### Your goal
Give back every record word for word, keeping the pictures out.
┏━━
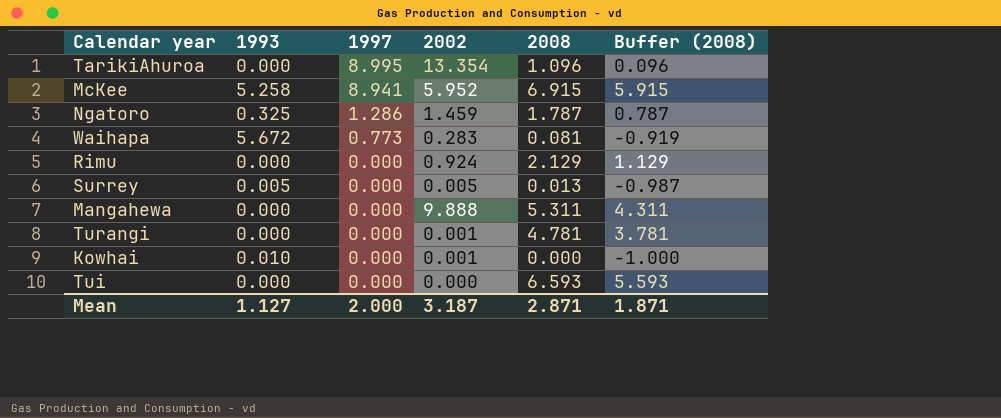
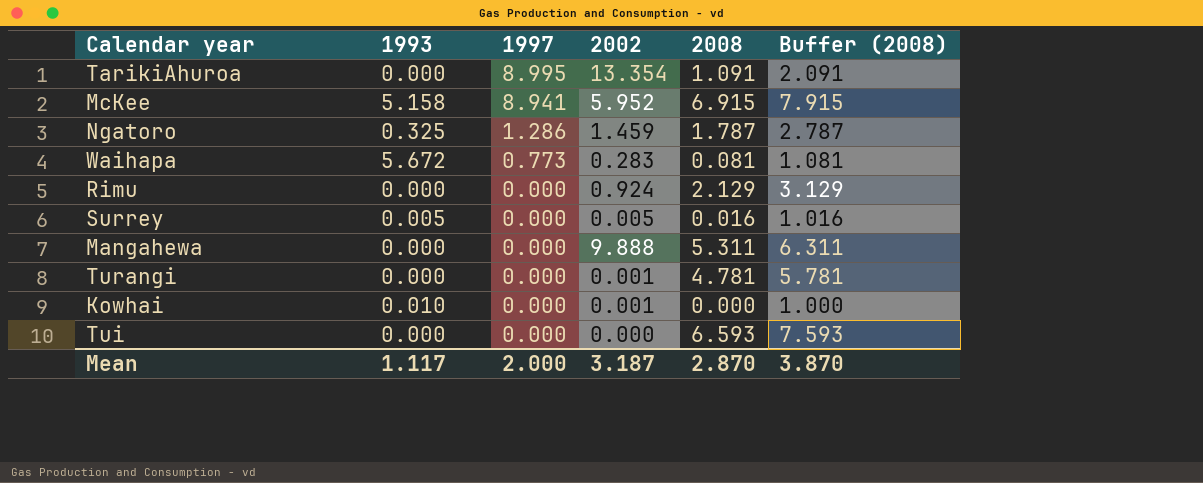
column Buffer (2008) | formula: [2008] - 1 -> [2008] + 1
TarikiAhuroa | 2008: 1.096 -> 1.091
McKee | 1993: 5.258 -> 5.158
Surrey | 2008: 0.013 -> 0.016
Mean | 1993: 1.127 -> 1.117
Mean | 2008: 2.871 -> 2.870
Mean | Buffer (2008): 1.871 -> 3.870

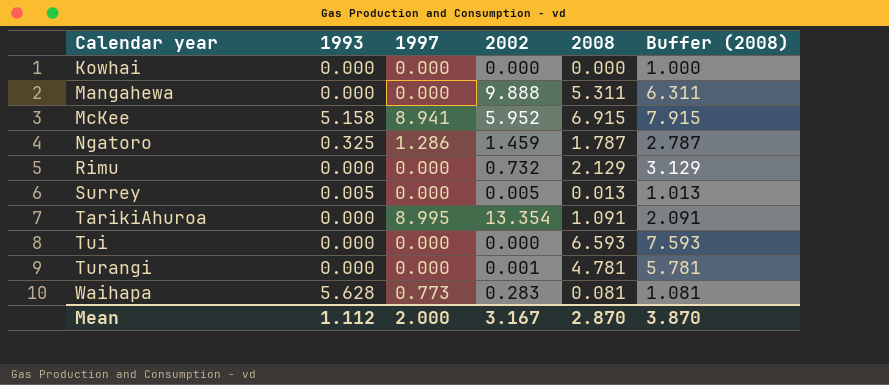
row order: 1997 descending -> Calendar year ascending
Kowhai | 1993: 0.010 -> 0.000
Kowhai | 2002: 0.001 -> 0.000
Rimu | 2002: 0.924 -> 0.732
Surrey | 2008: 0.016 -> 0.013
Surrey | Buffer (2008): 1.016 -> 1.013
Waihapa | 1993: 5.672 -> 5.628
Mean | 1993: 1.117 -> 1.112
Mean | 2002: 3.187 -> 3.167

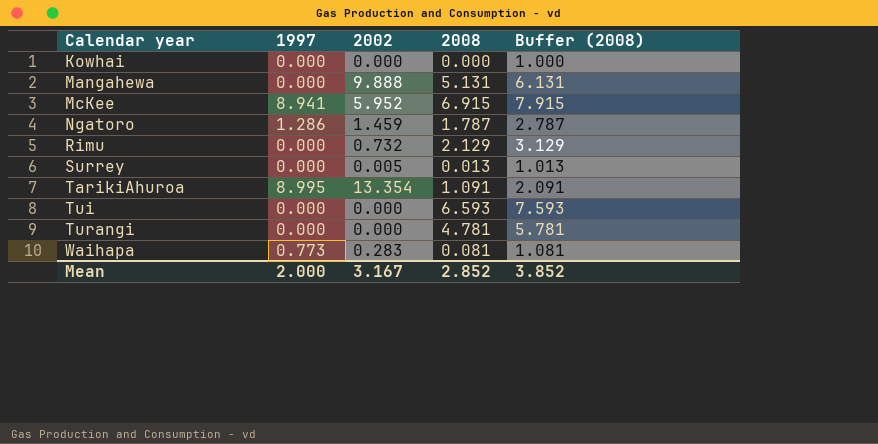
column 1993 | position: 2 -> none
Mangahewa | 2008: 5.311 -> 5.131
Mangahewa | Buffer (2008): 6.311 -> 6.131
Turangi | 2002: 0.001 -> 0.000
Mean | 2008: 2.870 -> 2.852
Mean | Buffer (2008): 3.870 -> 3.852

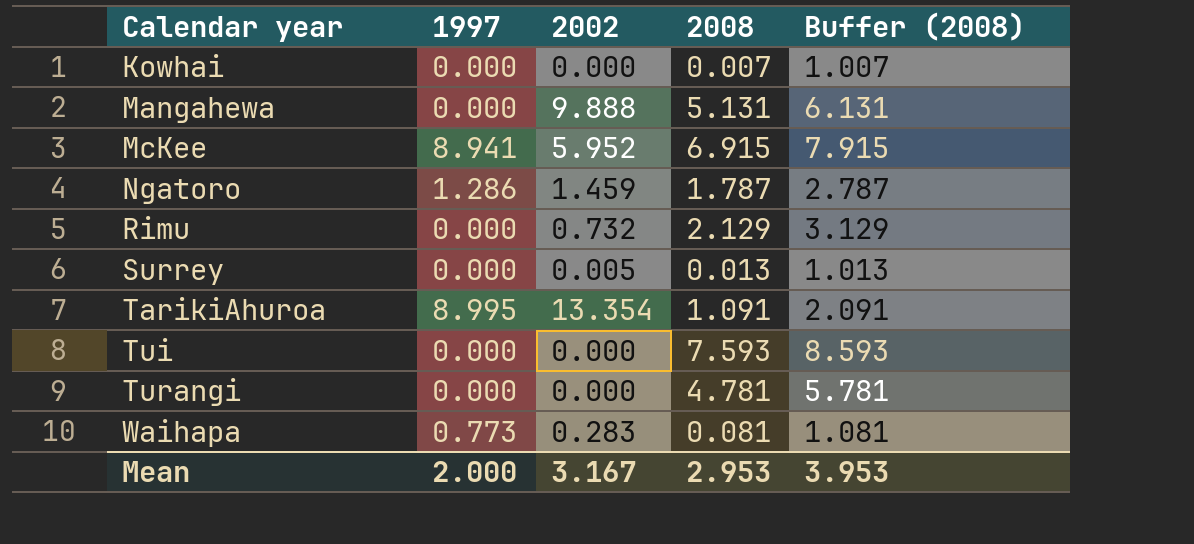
Kowhai | 2008: 0.000 -> 0.007
Kowhai | Buffer (2008): 1.000 -> 1.007
Tui | 2008: 6.593 -> 7.593
Tui | Buffer (2008): 7.593 -> 8.593
Mean | 2008: 2.852 -> 2.953
Mean | Buffer (2008): 3.852 -> 3.953

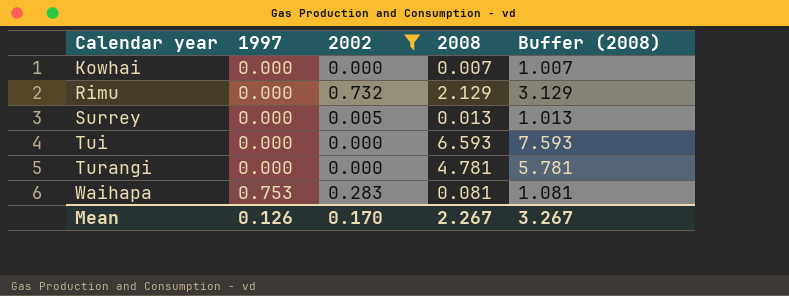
filter: none -> 2002 <= 0.732
Tui | 2008: 7.593 -> 6.593
Tui | Buffer (2008): 8.593 -> 7.593
Waihapa | 1997: 0.773 -> 0.753
Mean | 1997: 2.000 -> 0.126
Mean | 2002: 3.167 -> 0.170
Mean | 2008: 2.953 -> 2.267
Mean | Buffer (2008): 3.953 -> 3.267

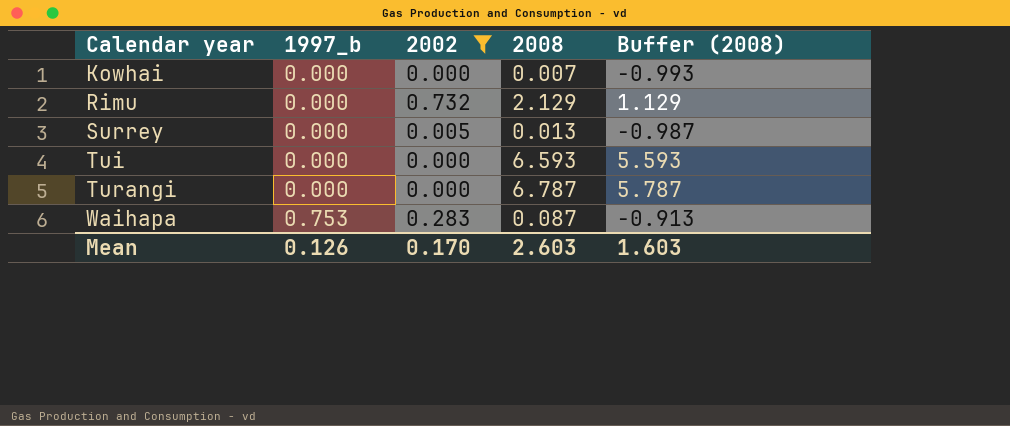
column name: 1997 -> 1997_b
column Buffer (2008) | formula: [2008] + 1 -> [2008] - 1
Turangi | 2008: 4.781 -> 6.787
Waihapa | 2008: 0.081 -> 0.087
Mean | 2008: 2.267 -> 2.603
Mean | Buffer (2008): 3.267 -> 1.603

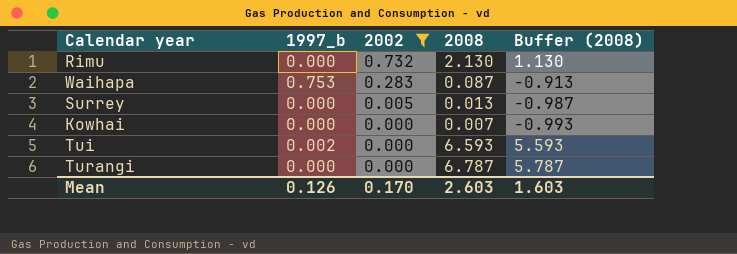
row order: Calendar year ascending -> 2002 descending
Rimu | 2008: 2.129 -> 2.130
Rimu | Buffer (2008): 1.129 -> 1.130
Tui | 1997_b: 0.000 -> 0.002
┗━━
### Problem solution
column Buffer (2008) | formula: [2008] - 1 -> [2008] + 1
TarikiAhuroa | 2008: 1.096 -> 1.091
McKee | 1993: 5.258 -> 5.158
Surrey | 2008: 0.013 -> 0.016
Mean | 1993: 1.127 -> 1.117
Mean | 2008: 2.871 -> 2.870
Mean | Buffer (2008): 1.871 -> 3.870

row order: 1997 descending -> Calendar year ascending
Kowhai | 1993: 0.010 -> 0.000
Kowhai | 2002: 0.001 -> 0.000
Rimu | 2002: 0.924 -> 0.732
Surrey | 2008: 0.016 -> 0.013
Surrey | Buffer (2008): 1.016 -> 1.013
Waihapa | 1993: 5.672 -> 5.628
Mean | 1993: 1.117 -> 1.112
Mean | 2002: 3.187 -> 3.167

column 1993 | position: 2 -> none
Mangahewa | 2008: 5.311 -> 5.131
Mangahewa | Buffer (2008): 6.311 -> 6.131
Turangi | 2002: 0.001 -> 0.000
Mean | 2008: 2.870 -> 2.852
Mean | Buffer (2008): 3.870 -> 3.852

Kowhai | 2008: 0.000 -> 0.007
Kowhai | Buffer (2008): 1.000 -> 1.007
Tui | 2008: 6.593 -> 7.593
Tui | Buffer (2008): 7.593 -> 8.593
Mean | 2008: 2.852 -> 2.953
Mean | Buffer (2008): 3.852 -> 3.953

filter: none -> 2002 <= 0.732
Tui | 2008: 7.593 -> 6.593
Tui | Buffer (2008): 8.593 -> 7.593
Waihapa | 1997: 0.773 -> 0.753
Mean | 1997: 2.000 -> 0.126
Mean | 2002: 3.167 -> 0.170
Mean | 2008: 2.953 -> 2.267
Mean | Buffer (2008): 3.953 -> 3.267

column name: 1997 -> 1997_b
column Buffer (2008) | formula: [2008] + 1 -> [2008] - 1
Turangi | 2008: 4.781 -> 6.787
Waihapa | 2008: 0.081 -> 0.087
Mean | 2008: 2.267 -> 2.603
Mean | Buffer (2008): 3.267 -> 1.603

row order: Calendar year ascending -> 2002 descending
Rimu | 2008: 2.129 -> 2.130
Rimu | Buffer (2008): 1.129 -> 1.130
Tui | 1997_b: 0.000 -> 0.002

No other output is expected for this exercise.